(Task goal) Although the data below contains pictures, please reproduce only its words, exactly.

━━ Available records

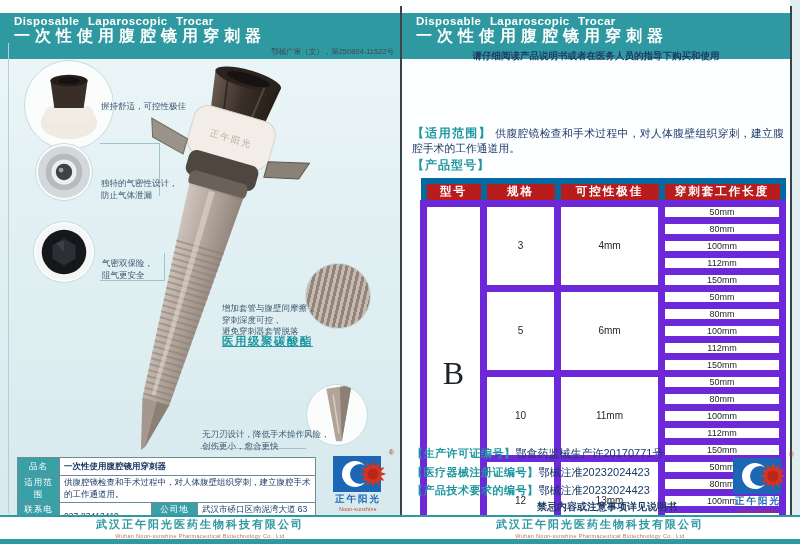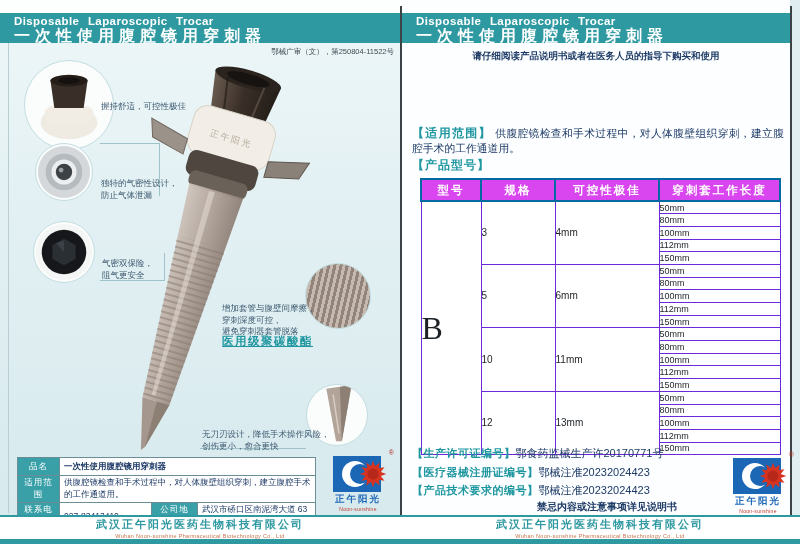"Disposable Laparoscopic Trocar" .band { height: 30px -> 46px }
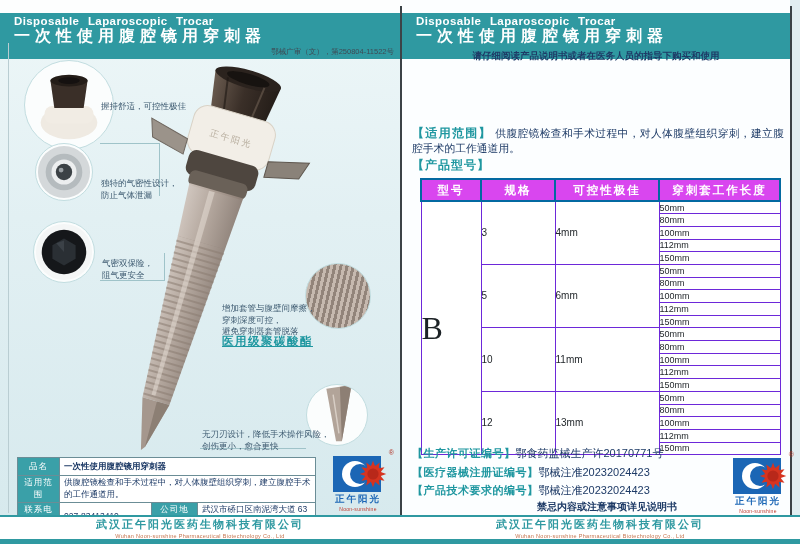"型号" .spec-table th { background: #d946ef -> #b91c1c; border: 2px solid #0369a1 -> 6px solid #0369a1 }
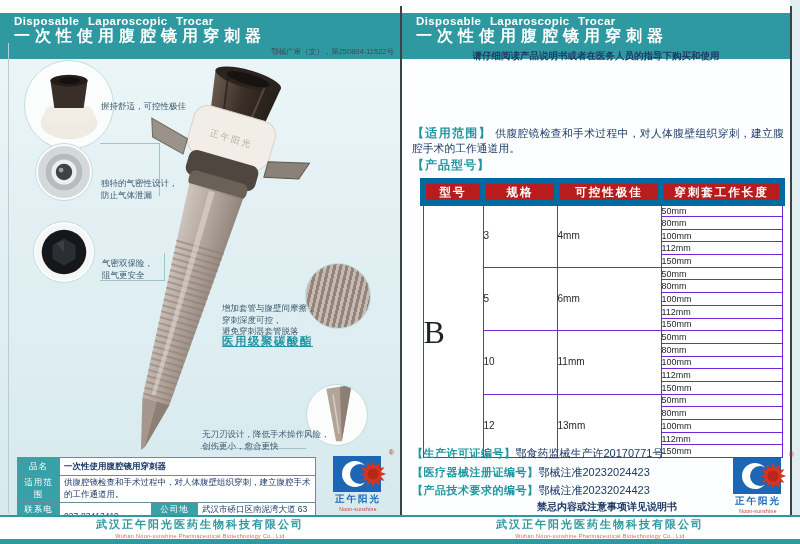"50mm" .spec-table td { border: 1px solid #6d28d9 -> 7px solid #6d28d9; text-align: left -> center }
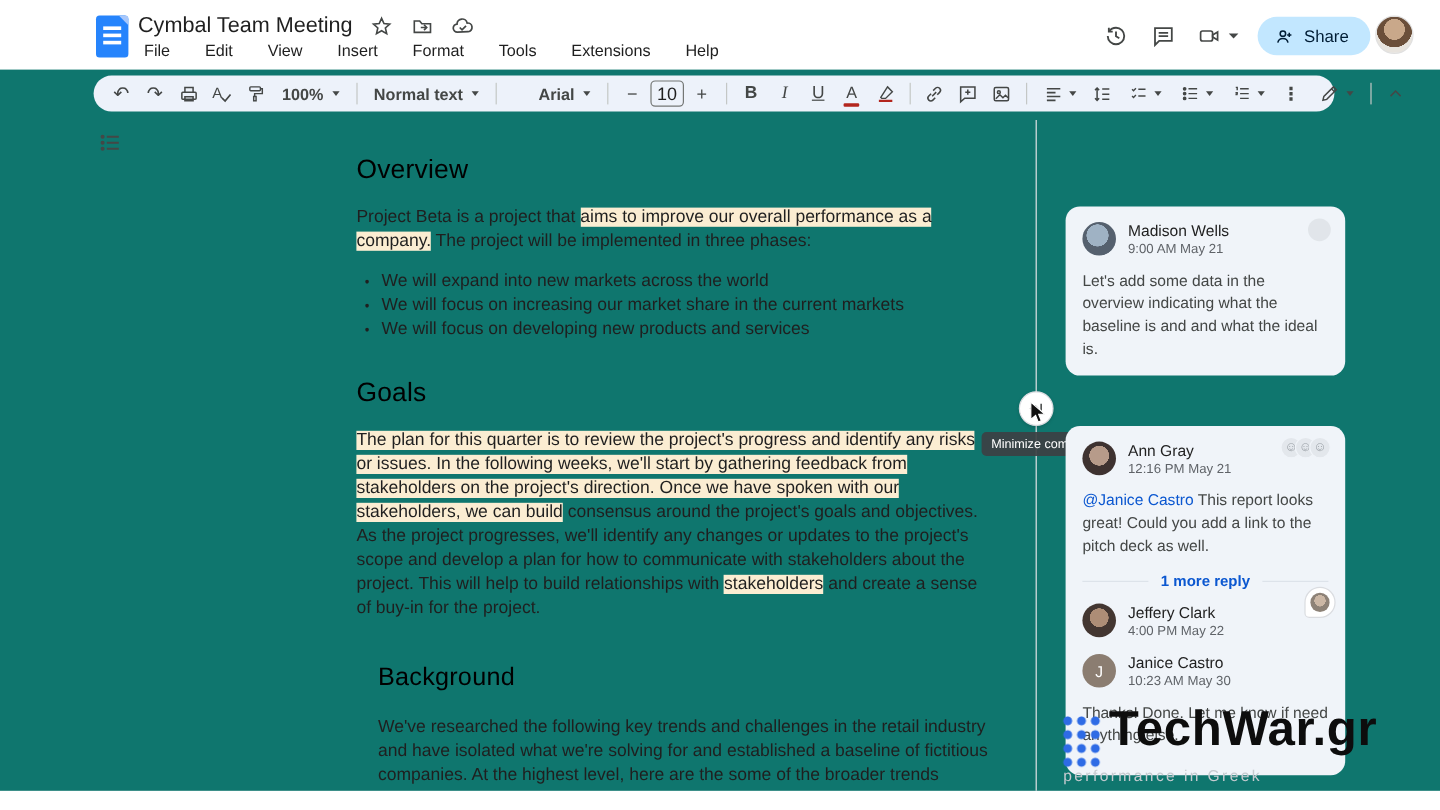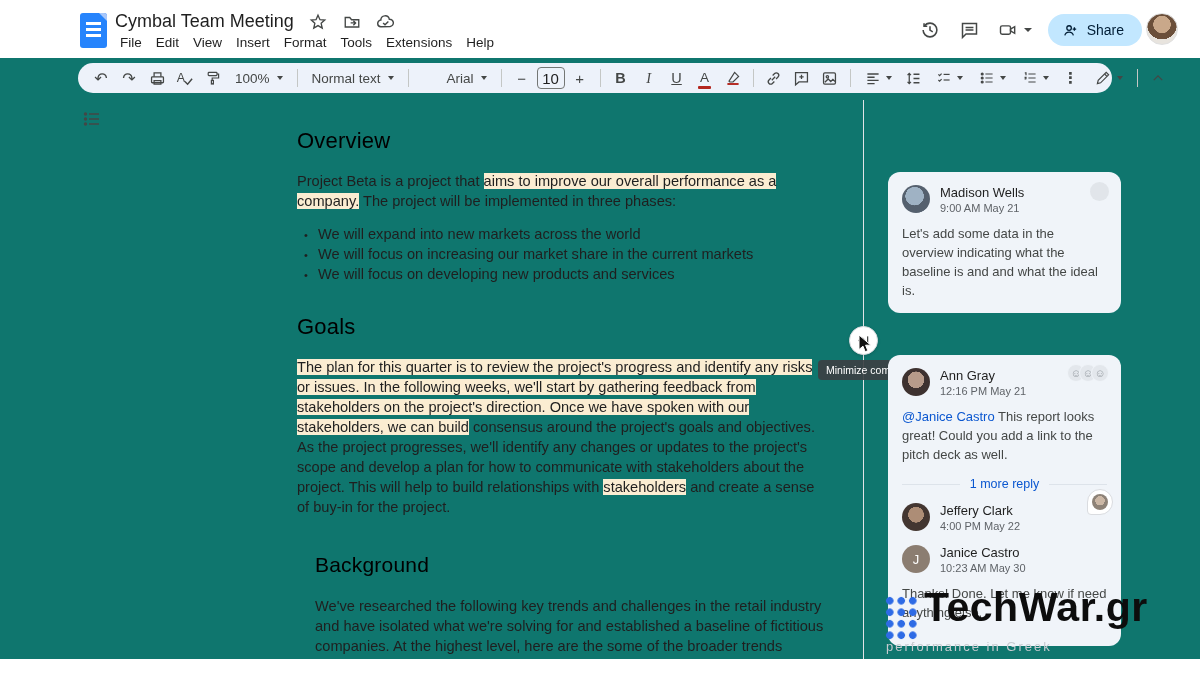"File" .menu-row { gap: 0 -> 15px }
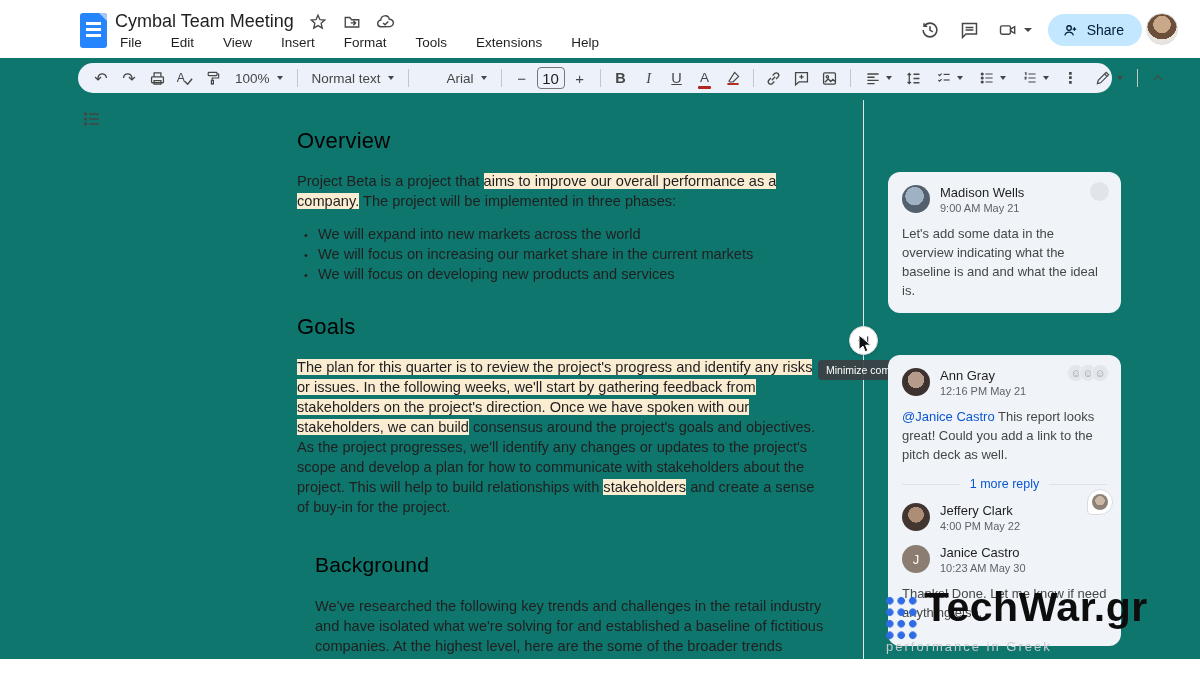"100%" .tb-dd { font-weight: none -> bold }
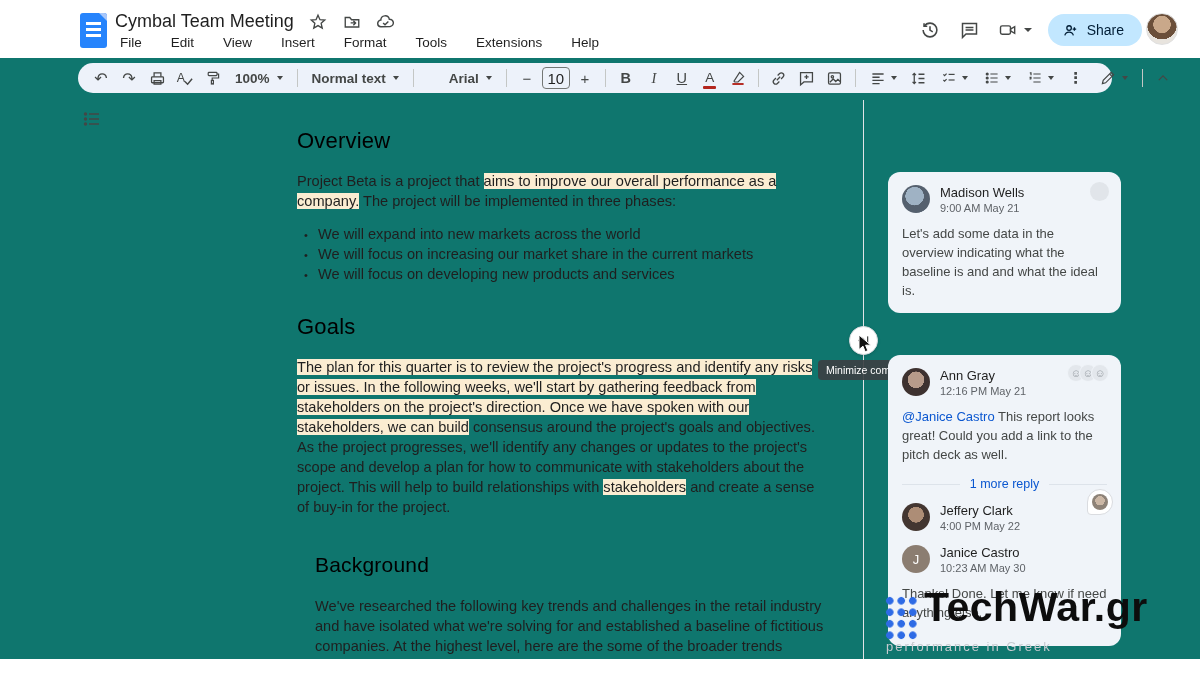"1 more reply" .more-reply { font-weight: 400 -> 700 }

━━━━

(Result)
"Disposable Laparoscopic Trocar" .band { height: 30px -> 46px }
"型号" .spec-table th { background: #d946ef -> #b91c1c; border: 2px solid #0369a1 -> 6px solid #0369a1 }
"50mm" .spec-table td { border: 1px solid #6d28d9 -> 7px solid #6d28d9; text-align: left -> center }
"File" .menu-row { gap: 0 -> 15px }
"100%" .tb-dd { font-weight: none -> bold }
"1 more reply" .more-reply { font-weight: 400 -> 700 }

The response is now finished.